Pick out all lines with the word "Fantastica" from the records that follow.

TASK MATERIAL
────

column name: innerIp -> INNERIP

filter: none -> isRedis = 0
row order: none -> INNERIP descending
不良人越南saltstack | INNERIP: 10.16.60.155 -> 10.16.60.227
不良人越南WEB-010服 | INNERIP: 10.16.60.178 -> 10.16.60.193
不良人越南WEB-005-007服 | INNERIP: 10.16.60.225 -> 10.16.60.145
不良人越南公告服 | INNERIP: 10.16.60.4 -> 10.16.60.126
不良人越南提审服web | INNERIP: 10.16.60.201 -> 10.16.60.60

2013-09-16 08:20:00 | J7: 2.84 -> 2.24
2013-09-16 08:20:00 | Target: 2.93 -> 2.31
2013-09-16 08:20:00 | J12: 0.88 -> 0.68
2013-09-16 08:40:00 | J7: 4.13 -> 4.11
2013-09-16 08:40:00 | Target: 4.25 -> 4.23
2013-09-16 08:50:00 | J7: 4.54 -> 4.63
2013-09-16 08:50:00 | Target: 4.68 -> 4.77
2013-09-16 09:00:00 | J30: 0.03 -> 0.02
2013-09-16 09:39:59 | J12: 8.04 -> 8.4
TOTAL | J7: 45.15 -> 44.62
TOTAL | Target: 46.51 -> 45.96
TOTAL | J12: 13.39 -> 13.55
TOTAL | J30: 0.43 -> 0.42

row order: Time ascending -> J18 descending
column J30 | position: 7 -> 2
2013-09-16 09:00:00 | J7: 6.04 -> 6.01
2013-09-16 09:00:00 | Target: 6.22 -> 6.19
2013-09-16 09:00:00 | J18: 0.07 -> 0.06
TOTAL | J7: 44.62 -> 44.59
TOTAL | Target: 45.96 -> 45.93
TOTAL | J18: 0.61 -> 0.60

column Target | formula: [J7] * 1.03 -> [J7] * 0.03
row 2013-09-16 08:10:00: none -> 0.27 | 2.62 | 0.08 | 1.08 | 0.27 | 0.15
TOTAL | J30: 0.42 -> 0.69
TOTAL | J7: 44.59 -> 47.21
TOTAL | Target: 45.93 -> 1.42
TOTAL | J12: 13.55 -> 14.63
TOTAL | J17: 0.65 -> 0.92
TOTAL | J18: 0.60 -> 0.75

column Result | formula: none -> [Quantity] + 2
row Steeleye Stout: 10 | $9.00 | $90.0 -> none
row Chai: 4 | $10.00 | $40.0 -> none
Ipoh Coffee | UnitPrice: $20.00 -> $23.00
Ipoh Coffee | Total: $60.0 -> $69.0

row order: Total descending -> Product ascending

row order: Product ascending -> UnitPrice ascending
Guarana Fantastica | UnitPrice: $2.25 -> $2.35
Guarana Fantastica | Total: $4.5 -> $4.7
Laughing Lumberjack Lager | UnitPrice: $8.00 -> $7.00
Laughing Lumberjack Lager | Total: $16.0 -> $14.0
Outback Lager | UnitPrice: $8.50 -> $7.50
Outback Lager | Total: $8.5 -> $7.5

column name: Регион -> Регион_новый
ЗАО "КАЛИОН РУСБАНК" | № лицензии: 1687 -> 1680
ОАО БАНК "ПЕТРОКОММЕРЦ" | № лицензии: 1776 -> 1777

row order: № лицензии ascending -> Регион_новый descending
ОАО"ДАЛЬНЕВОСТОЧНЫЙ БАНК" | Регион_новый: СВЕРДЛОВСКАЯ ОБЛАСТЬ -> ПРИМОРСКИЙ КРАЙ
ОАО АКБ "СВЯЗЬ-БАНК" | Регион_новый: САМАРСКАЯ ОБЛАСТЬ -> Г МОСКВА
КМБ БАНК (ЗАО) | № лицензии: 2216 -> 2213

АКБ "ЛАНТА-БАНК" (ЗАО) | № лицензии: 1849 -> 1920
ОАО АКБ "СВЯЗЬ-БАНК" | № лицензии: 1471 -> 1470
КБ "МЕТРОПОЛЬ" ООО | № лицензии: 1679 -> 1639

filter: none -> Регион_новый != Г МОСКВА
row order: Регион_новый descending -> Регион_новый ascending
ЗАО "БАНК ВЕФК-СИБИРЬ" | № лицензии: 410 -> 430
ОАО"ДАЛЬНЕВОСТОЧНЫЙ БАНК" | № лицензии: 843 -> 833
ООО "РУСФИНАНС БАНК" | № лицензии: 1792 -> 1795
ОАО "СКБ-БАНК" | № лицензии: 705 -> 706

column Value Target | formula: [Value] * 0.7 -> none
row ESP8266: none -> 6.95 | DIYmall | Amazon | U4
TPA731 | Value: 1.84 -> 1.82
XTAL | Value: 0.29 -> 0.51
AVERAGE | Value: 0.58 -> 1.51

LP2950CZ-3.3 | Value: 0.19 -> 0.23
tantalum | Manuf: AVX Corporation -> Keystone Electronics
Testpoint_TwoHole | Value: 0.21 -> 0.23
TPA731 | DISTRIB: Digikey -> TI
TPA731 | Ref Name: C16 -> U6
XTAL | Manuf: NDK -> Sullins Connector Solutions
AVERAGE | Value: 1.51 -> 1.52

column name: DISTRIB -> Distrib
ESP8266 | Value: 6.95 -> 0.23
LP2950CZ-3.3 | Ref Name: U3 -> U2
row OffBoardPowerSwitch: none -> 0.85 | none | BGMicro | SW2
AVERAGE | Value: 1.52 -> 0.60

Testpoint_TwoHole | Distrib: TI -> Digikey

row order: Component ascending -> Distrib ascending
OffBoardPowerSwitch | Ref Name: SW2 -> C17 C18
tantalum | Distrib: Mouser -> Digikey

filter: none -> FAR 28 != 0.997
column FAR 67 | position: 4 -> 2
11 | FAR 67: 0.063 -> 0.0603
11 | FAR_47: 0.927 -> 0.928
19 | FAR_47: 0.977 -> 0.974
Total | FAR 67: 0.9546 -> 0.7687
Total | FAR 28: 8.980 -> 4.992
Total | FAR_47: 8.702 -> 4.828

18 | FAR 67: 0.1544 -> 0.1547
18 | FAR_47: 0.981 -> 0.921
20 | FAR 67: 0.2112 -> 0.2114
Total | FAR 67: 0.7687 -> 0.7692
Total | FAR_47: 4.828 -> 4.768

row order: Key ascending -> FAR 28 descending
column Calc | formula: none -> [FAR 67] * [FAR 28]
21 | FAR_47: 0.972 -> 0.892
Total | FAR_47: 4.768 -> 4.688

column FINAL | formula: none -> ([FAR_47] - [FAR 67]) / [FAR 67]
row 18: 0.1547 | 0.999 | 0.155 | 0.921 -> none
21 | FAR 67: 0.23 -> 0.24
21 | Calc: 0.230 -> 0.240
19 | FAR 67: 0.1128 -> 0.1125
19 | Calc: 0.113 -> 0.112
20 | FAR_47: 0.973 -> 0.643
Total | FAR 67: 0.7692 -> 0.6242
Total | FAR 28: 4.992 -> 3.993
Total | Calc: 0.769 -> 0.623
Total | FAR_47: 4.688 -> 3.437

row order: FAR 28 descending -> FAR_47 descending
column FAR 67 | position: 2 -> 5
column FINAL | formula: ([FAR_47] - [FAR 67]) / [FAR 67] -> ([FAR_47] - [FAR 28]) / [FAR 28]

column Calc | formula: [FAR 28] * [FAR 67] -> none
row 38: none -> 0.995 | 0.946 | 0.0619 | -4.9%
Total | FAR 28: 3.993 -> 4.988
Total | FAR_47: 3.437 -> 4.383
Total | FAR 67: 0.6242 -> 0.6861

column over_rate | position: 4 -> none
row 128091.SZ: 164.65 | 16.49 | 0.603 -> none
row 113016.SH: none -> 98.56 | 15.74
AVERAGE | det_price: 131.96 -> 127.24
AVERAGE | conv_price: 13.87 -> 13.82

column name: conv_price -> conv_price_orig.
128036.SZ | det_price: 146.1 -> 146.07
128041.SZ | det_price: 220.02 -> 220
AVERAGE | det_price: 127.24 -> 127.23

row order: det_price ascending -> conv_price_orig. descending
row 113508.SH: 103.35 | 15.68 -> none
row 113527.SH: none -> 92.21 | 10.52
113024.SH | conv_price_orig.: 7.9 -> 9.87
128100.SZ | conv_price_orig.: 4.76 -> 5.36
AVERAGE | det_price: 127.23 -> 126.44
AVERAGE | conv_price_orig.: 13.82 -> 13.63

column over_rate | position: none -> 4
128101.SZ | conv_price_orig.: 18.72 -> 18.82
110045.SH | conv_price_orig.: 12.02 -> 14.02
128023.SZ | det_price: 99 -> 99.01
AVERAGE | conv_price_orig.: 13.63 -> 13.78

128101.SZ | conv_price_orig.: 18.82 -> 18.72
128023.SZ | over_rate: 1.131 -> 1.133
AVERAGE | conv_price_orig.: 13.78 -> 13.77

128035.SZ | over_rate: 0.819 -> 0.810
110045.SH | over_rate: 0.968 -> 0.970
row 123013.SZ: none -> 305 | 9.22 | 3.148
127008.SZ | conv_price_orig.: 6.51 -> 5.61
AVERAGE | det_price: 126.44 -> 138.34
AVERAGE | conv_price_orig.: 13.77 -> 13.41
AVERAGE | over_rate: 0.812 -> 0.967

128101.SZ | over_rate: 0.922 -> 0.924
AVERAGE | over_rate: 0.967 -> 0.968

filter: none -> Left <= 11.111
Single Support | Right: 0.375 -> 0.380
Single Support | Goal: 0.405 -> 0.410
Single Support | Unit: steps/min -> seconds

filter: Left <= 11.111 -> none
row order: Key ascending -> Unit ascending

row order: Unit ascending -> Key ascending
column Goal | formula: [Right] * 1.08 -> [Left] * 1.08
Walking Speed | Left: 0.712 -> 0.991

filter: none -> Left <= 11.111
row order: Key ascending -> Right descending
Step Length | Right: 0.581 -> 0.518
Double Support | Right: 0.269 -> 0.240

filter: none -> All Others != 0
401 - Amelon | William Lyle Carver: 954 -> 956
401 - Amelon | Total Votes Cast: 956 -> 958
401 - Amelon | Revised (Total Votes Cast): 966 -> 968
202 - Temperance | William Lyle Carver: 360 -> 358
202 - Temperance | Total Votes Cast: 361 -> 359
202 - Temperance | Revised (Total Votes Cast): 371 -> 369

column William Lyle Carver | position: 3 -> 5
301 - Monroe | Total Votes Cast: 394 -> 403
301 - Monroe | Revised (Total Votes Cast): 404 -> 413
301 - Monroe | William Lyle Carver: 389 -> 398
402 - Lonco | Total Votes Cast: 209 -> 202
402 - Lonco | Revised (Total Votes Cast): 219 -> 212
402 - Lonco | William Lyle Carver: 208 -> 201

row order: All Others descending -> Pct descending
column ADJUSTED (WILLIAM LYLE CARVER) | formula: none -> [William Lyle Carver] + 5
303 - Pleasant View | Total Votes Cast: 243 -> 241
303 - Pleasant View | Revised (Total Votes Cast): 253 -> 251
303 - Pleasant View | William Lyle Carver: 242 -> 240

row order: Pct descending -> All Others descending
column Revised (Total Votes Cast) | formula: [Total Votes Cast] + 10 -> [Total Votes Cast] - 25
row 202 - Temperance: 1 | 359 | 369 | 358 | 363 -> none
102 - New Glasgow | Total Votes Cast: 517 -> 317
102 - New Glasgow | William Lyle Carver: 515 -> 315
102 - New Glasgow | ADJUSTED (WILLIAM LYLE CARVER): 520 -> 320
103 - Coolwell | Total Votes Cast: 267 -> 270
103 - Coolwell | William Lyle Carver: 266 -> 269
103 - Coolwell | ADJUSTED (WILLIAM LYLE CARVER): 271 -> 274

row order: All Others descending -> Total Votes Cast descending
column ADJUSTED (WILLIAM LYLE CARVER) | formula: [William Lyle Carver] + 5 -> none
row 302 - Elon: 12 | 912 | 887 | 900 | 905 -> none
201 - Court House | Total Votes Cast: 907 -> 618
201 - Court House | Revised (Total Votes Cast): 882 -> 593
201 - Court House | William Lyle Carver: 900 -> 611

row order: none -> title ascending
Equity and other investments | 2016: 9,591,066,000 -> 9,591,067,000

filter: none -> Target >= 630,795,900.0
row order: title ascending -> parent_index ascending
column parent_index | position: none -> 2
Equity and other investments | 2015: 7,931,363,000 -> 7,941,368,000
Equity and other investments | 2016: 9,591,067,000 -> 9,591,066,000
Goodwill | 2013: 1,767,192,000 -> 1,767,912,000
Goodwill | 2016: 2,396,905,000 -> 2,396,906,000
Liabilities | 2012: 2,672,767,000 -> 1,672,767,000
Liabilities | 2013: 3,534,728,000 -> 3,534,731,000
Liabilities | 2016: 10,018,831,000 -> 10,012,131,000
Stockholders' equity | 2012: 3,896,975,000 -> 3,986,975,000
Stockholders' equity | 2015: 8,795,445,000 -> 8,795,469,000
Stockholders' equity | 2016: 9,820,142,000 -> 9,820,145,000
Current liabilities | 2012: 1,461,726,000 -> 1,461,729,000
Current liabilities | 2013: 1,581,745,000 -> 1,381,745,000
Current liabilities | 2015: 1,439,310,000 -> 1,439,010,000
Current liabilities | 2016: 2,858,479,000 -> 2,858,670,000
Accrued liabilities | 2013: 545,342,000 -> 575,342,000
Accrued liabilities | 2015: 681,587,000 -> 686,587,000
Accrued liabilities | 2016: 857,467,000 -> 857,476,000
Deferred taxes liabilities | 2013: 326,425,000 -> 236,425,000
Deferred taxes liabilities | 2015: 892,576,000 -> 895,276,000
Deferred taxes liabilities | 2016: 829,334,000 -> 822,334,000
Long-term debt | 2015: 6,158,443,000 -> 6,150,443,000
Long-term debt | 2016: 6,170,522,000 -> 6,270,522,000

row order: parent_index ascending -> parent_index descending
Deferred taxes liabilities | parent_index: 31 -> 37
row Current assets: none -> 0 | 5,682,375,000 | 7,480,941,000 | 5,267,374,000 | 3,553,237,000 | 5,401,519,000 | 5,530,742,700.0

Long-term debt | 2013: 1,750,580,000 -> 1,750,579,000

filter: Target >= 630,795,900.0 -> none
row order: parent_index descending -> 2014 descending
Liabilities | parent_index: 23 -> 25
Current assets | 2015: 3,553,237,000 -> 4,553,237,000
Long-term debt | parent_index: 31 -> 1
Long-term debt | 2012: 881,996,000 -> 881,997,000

────

TASK RESULT
Guarana Fantastica | UnitPrice: $2.25 -> $2.35
Guarana Fantastica | Total: $4.5 -> $4.7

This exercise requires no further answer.